Posts about Precision

Precision

Goal

This post aims to introduce one of the model evaluation metrics, called Precision score. Precision score is used to measure the prediction ratio of how many of predictions were correct out of the total number of the predictions. As the precision score is higher, the prediction would be high likely true whenever such prediction is made.

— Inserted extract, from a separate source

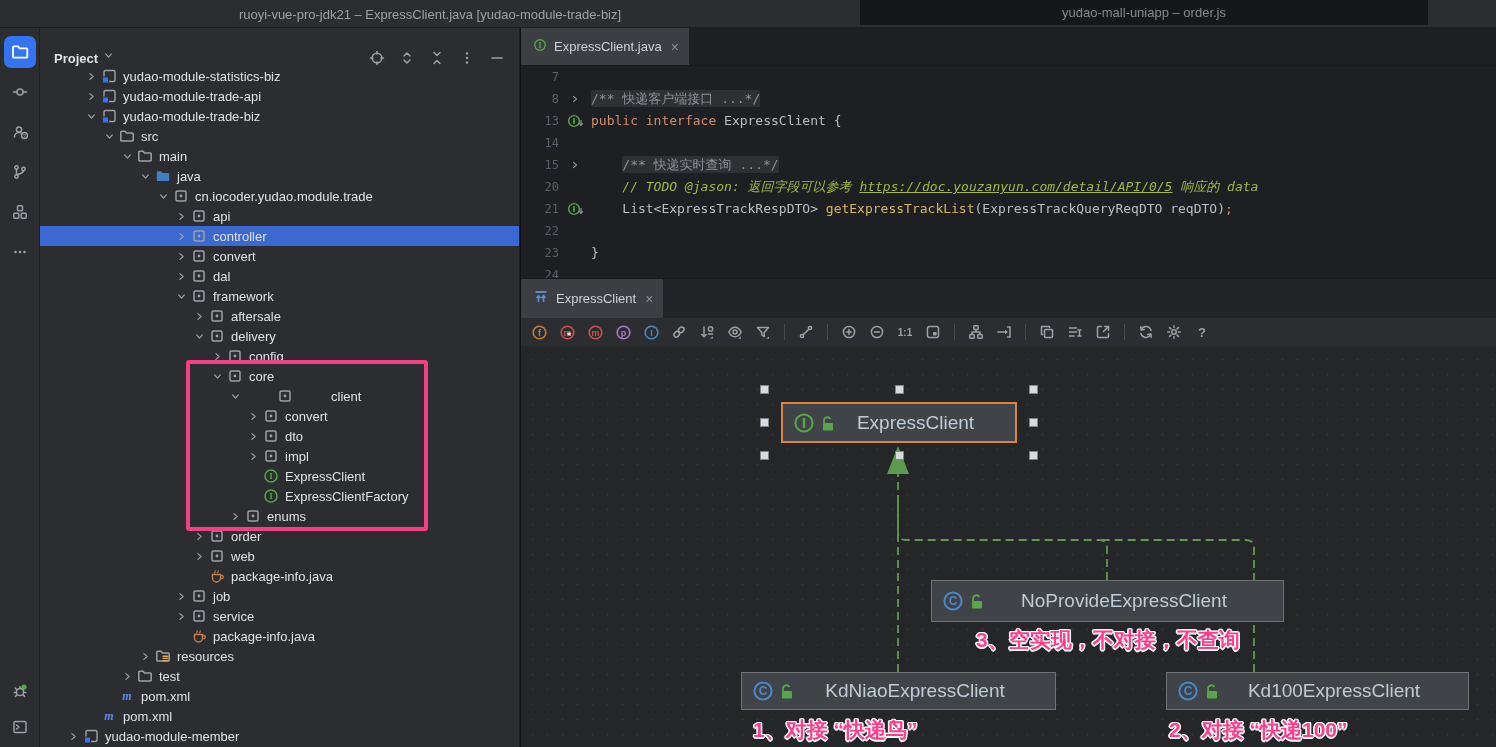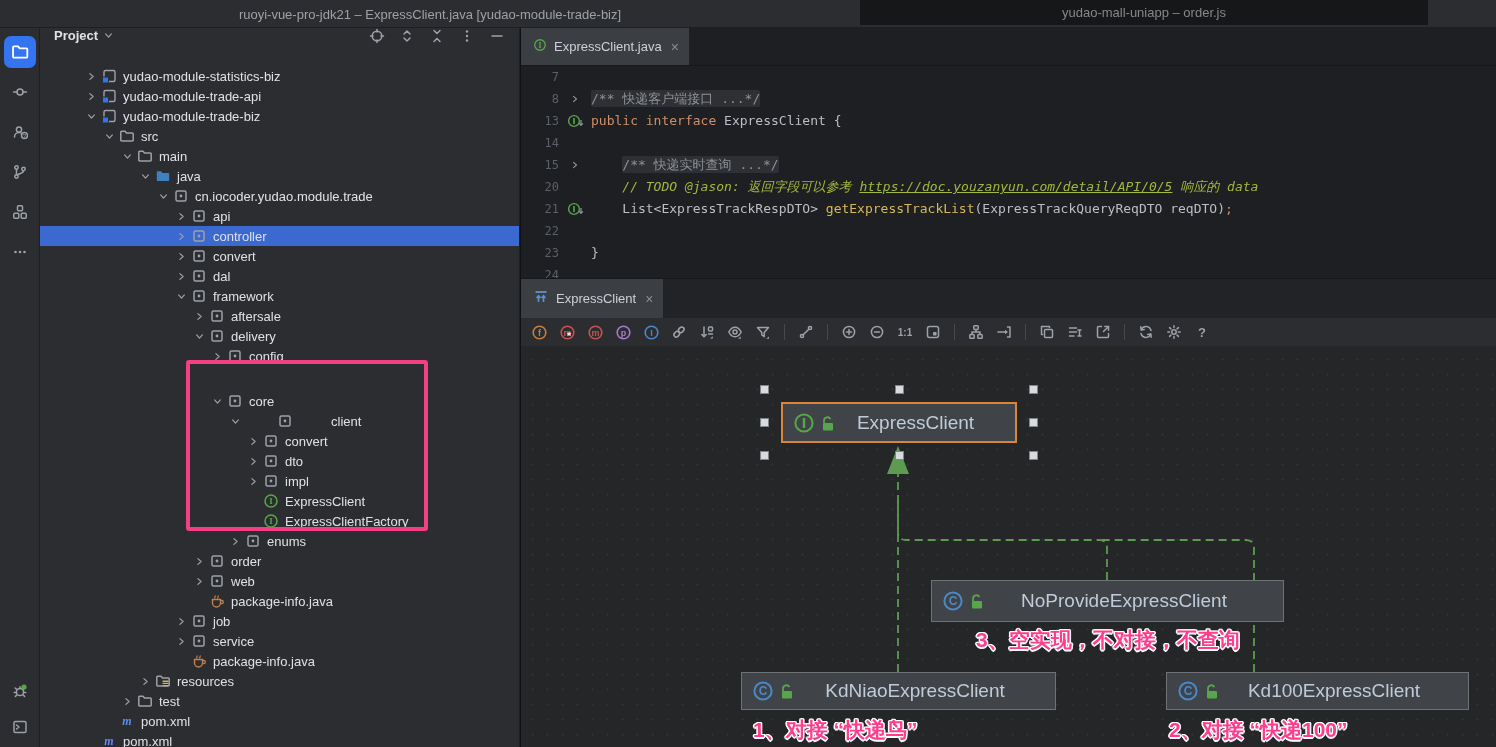"Project" .pp-header { align-items: flex-start -> flex-end }
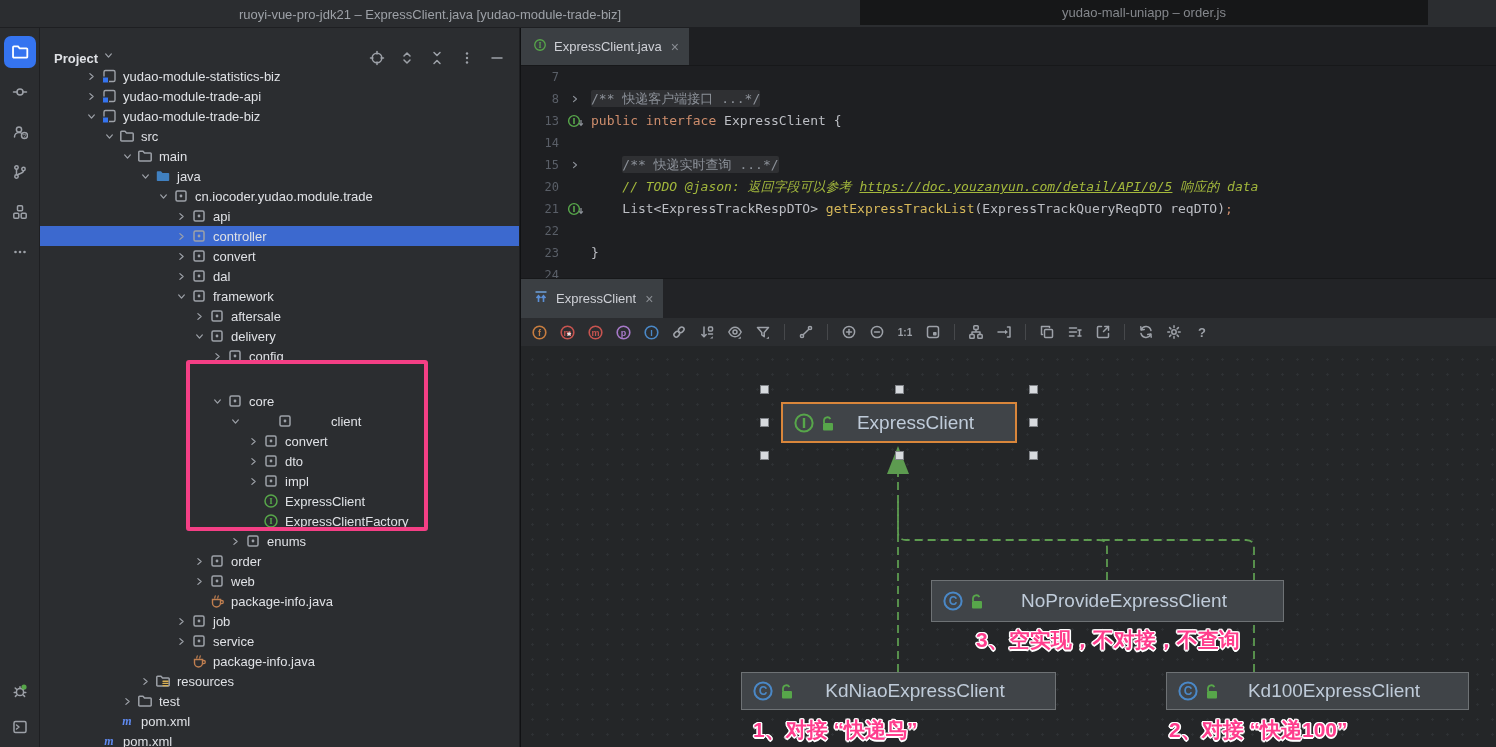"core" div.tree-row { margin-top: 25px -> none }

Precision score is defined as the following equations:

$$ {\displaystyle {\text{Precision}}={\frac {True\;Positive}{True\;Positive + False\;Positive}}\,} = \frac {True \;Positive}{total\;\#\,of\;samples\;predicated\;as\;True} $$

Reference

Libraries

In [2]:
from sklearn.metrics import precision_score
import pandas as pd

Create a prediction and ground truth

In [21]:
df_prediction = pd.DataFrame([0, 1, 0, 1, 1 ,1, 1, 1], 
                             columns=['prediction'])
df_prediction
Out[21]:
prediction
0 0
1 1
2 0
3 1
4 1
5 1
6 1
7 1
In [22]:
df_groundtruth = pd.DataFrame([0, 0, 0 , 0, 1, 1, 1, 1], 
                              columns=['gt'])
df_groundtruth
Out[22]:
gt
0 0
1 0
2 0
3 0
4 1
5 1
6 1
7 1

Compute F1 Score

In [24]:
precision_score(y_true=df_groundtruth, 
        y_pred=df_prediction, average='binary')
Out[24]:
0.6666666666666666

double check by precision and recall

In [19]:
TP = (df_prediction.loc[df_prediction['prediction']==1,'prediction'] == df_groundtruth.loc[df_prediction['prediction']==1,'gt']).sum()
TP
Out[19]:
4
In [25]:
FP = (df_prediction.loc[df_prediction['prediction']==1,'prediction'] != df_groundtruth.loc[df_prediction['prediction']==1,'gt']).sum()
FP
Out[25]:
2
In [26]:
TP / (TP + FP)
Out[26]:
0.6666666666666666